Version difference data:
++++
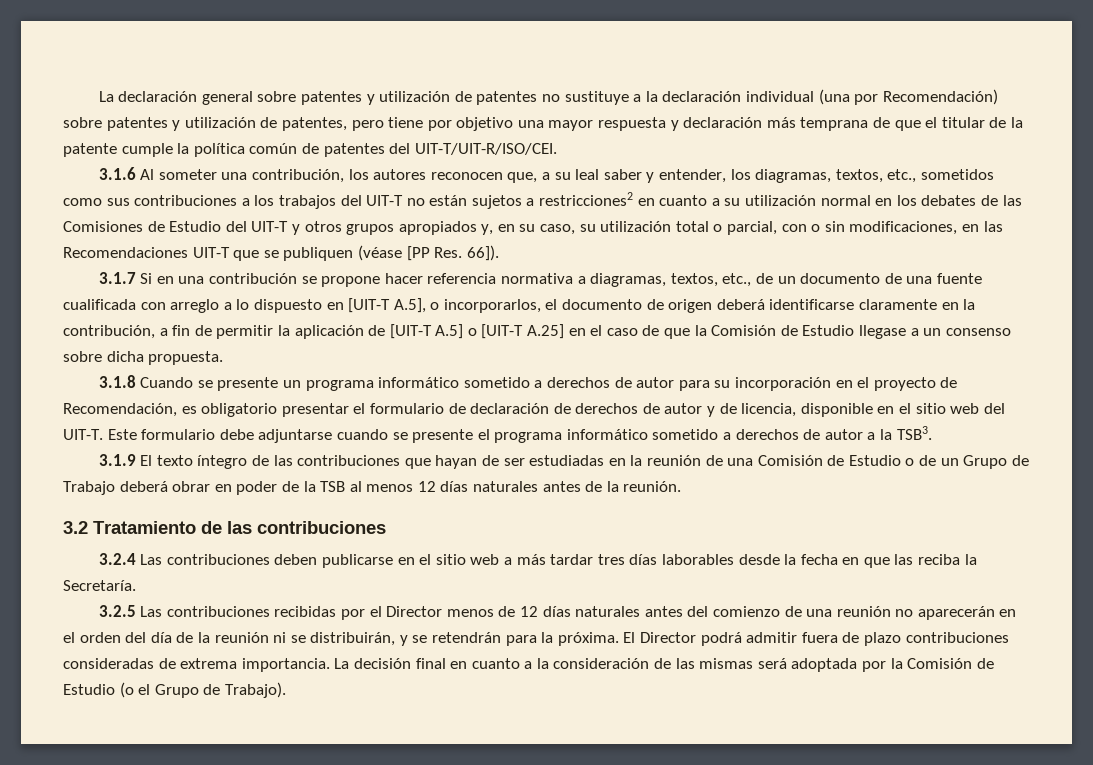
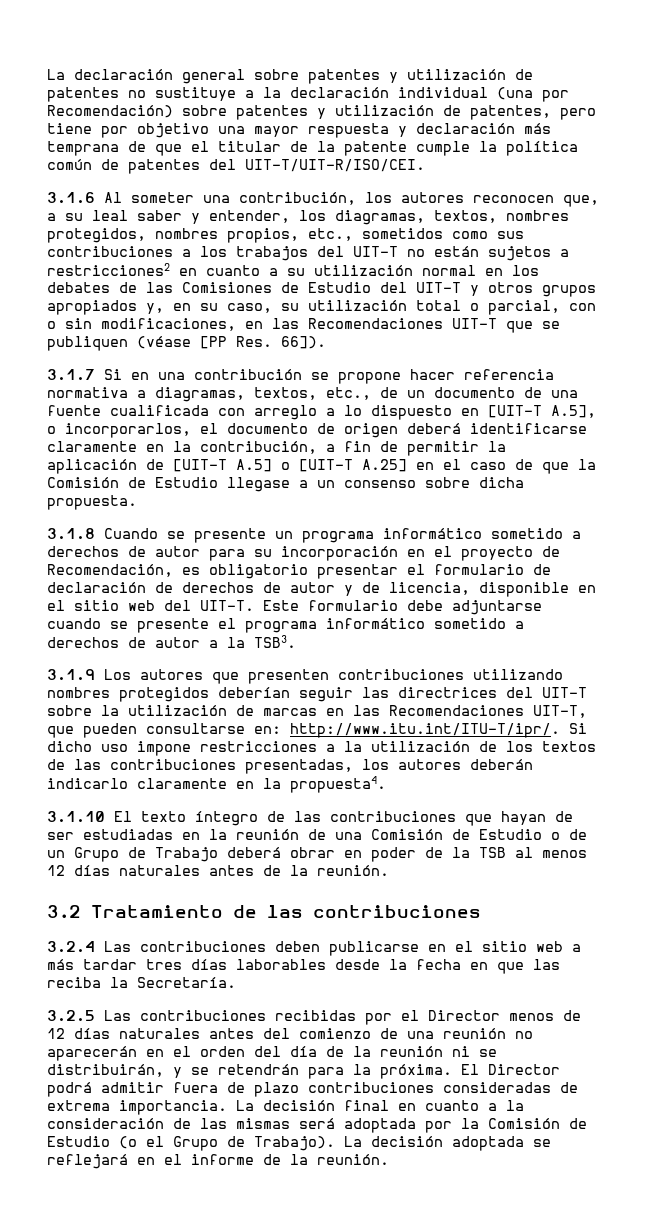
- 3.1.6 Al someter una contribución, los autores reconocen que, a su leal saber y entender, los diagramas, textos, etc., sometidos como sus contribuciones a los trabajos del UIT-T no están sujetos a restricciones2 en cuanto a su utilización normal en los debates de las Comisiones de Estudio del UIT-T y otros grupos apropiados y, en su caso, su utilización total o parcial, con o sin modificaciones, en las Recomendaciones UIT-T que se publiquen (véase [PP Res. 66]).
+ 3.1.6 Al someter una contribución, los autores reconocen que, a su leal saber y entender, los diagramas, textos, nombres protegidos, nombres propios, etc., sometidos como sus contribuciones a los trabajos del UIT-T no están sujetos a restricciones2 en cuanto a su utilización normal en los debates de las Comisiones de Estudio del UIT-T y otros grupos apropiados y, en su caso, su utilización total o parcial, con o sin modificaciones, en las Recomendaciones UIT-T que se publiquen (véase [PP Res. 66]).
- 3.1.9 El texto íntegro de las contribuciones que hayan de ser estudiadas en la reunión de una Comisión de Estudio o de un Grupo de Trabajo deberá obrar en poder de la TSB al menos 12 días naturales antes de la reunión.
+ 3.1.9 Los autores que presenten contribuciones utilizando nombres protegidos deberían seguir las directrices del UIT-T sobre la utilización de marcas en las Recomendaciones UIT-T, que pueden consultarse en: http://www.itu.int/ITU-T/ipr/. Si dicho uso impone restricciones a la utilización de los textos de las contribuciones presentadas, los autores deberán indicarlo claramente en la propuesta4.
+ 3.1.10 El texto íntegro de las contribuciones que hayan de ser estudiadas en la reunión de una Comisión de Estudio o de un Grupo de Trabajo deberá obrar en poder de la TSB al menos 12 días naturales antes de la reunión.
+ La decisión adoptada se reflejará en el informe de la reunión.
++++
> **Task brief**
Excluding the images, return each record above precisely as written.

> **Solution to this task**
- 3.1.6 Al someter una contribución, los autores reconocen que, a su leal saber y entender, los diagramas, textos, etc., sometidos como sus contribuciones a los trabajos del UIT-T no están sujetos a restricciones2 en cuanto a su utilización normal en los debates de las Comisiones de Estudio del UIT-T y otros grupos apropiados y, en su caso, su utilización total o parcial, con o sin modificaciones, en las Recomendaciones UIT-T que se publiquen (véase [PP Res. 66]).
+ 3.1.6 Al someter una contribución, los autores reconocen que, a su leal saber y entender, los diagramas, textos, nombres protegidos, nombres propios, etc., sometidos como sus contribuciones a los trabajos del UIT-T no están sujetos a restricciones2 en cuanto a su utilización normal en los debates de las Comisiones de Estudio del UIT-T y otros grupos apropiados y, en su caso, su utilización total o parcial, con o sin modificaciones, en las Recomendaciones UIT-T que se publiquen (véase [PP Res. 66]).
- 3.1.9 El texto íntegro de las contribuciones que hayan de ser estudiadas en la reunión de una Comisión de Estudio o de un Grupo de Trabajo deberá obrar en poder de la TSB al menos 12 días naturales antes de la reunión.
+ 3.1.9 Los autores que presenten contribuciones utilizando nombres protegidos deberían seguir las directrices del UIT-T sobre la utilización de marcas en las Recomendaciones UIT-T, que pueden consultarse en: http://www.itu.int/ITU-T/ipr/. Si dicho uso impone restricciones a la utilización de los textos de las contribuciones presentadas, los autores deberán indicarlo claramente en la propuesta4.
+ 3.1.10 El texto íntegro de las contribuciones que hayan de ser estudiadas en la reunión de una Comisión de Estudio o de un Grupo de Trabajo deberá obrar en poder de la TSB al menos 12 días naturales antes de la reunión.
+ La decisión adoptada se reflejará en el informe de la reunión.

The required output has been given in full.